Томмаса подала голос, как только затихли шаги Виолетты.
— Катерина, — прошептала она, — почему ты снова здесь? Где ты находилась все это время?
Я посмотрела на отвратительный тюфяк, почувствовала зловоние канализации и медленно опустилась на краешек кровати. Там, в ле Мюрате, сестра Николетта, наверное, плачет. Мне тоже хотелось разрыдаться. Я покачала головой: очень тяжело было выдавить хоть слово.
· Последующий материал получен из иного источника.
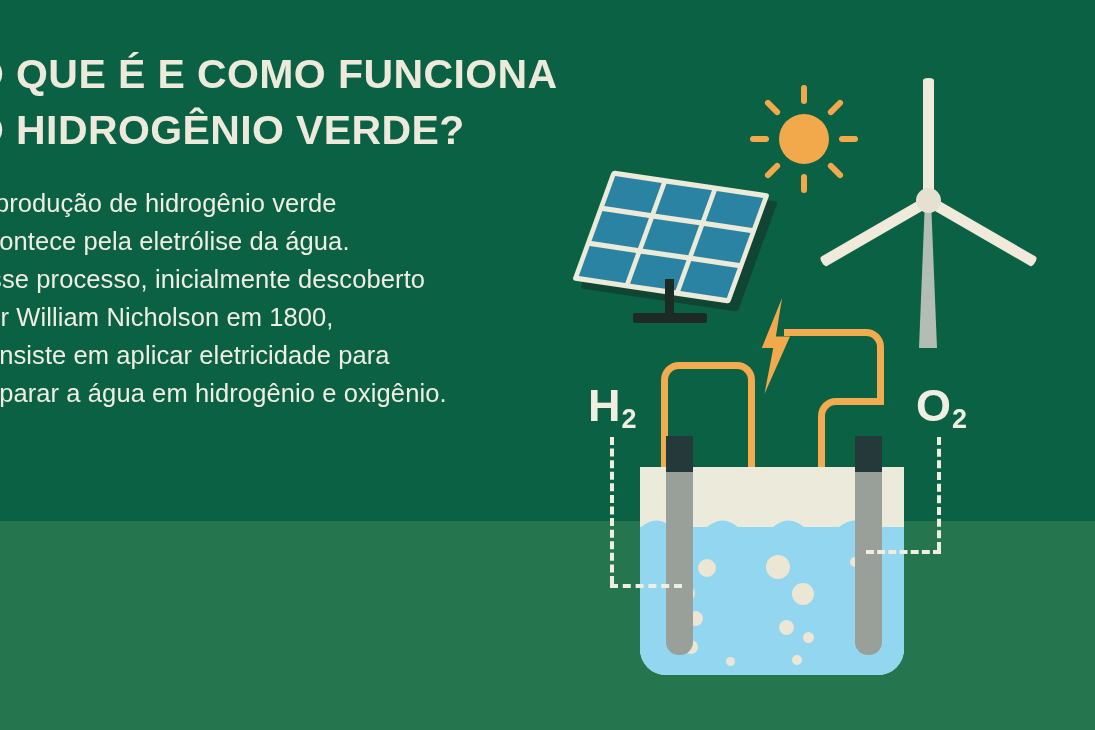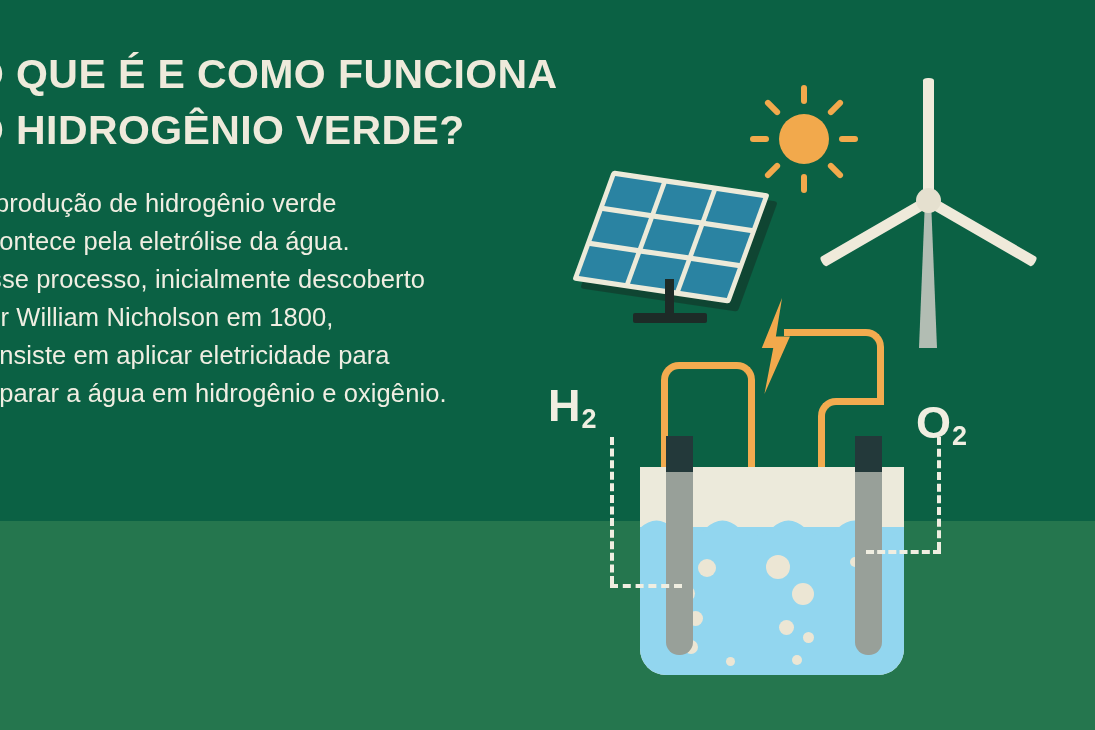--- a/index.html
+++ b/index.html
@@ -251,7 +251,7 @@
     top: 7px;
     left: 1px;
   }
-  .label-h2 { left: 548px; top: 383px; }
+  .label-h2 { left: 588px; top: 383px; }
   .label-o2 { left: 916px; top: 400px; }
 
   

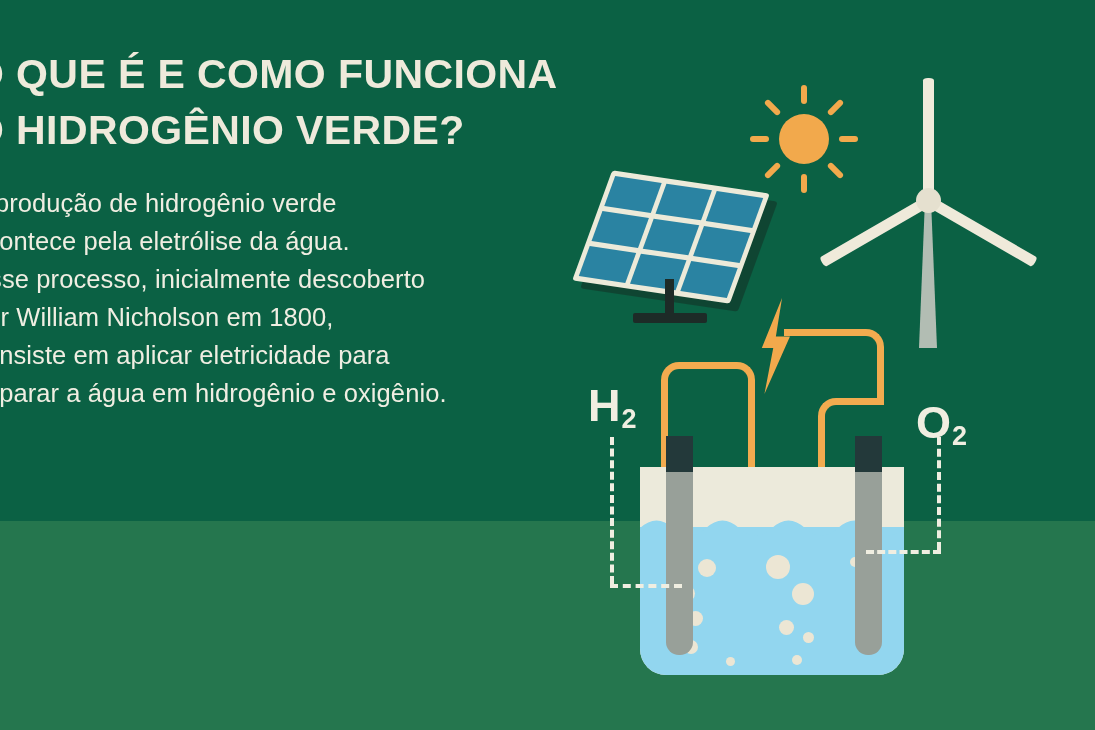--- a/index.html
+++ b/index.html
@@ -252,7 +252,7 @@
     left: 1px;
   }
   .label-h2 { left: 588px; top: 383px; }
-  .label-o2 { left: 916px; top: 400px; }
+  .label-o2 { left: 916px; top: 383px; }
 
   
   .dash-v {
Но Томмаса слишком долго пробыла в одиночестве, а потому не могла молчать. Чума унесла всех пансионерок и большинство сестер. Из-за осады города кладовые монастыря почти опустели.
Всю ночь я пролежала без сна на твердом бугристом тюфяке, слушая тихое сопение Томмасы. Я думала о сестре Николетте, о матери Джустине и о жизни, которую оставила в ле Мюрате.
Утром я узнала о новых условиях своего заключения: мне не надо было ни убирать, ни питаться в трапезной, ни посещать часовню. Я должна была целые дни проводить в своей келье.
Минули две тоскливые недели. В монастыре Святой Катерины книг не было, на мои просьбы дать что-нибудь заштопать не откликнулись. Я похудела, и немудрено: питалась только сваренной на воде кашей. Единственной моей отдушиной была Томмаса, которая возвращалась в келью вечером.
Жарким августовским утром снова стали палить пушки, да так громко, что пол содрогался под ногами. Сестра Виолетта, с глазами, полными страха, разговаривала в коридоре с монахиней, которую поставили за мной надзирать. Бросив в мою сторону несколько озабоченных взглядов, Виолетта притворила дверь в келью. Если бы на двери был засов или замок, она наверняка бы им воспользовалась. С того момента дверь оставалась закрытой. Вечером Томмаса не пришла, и я сидела в одиночестве на вонючем матрасе. Ужас и надежда сменяли друг друга.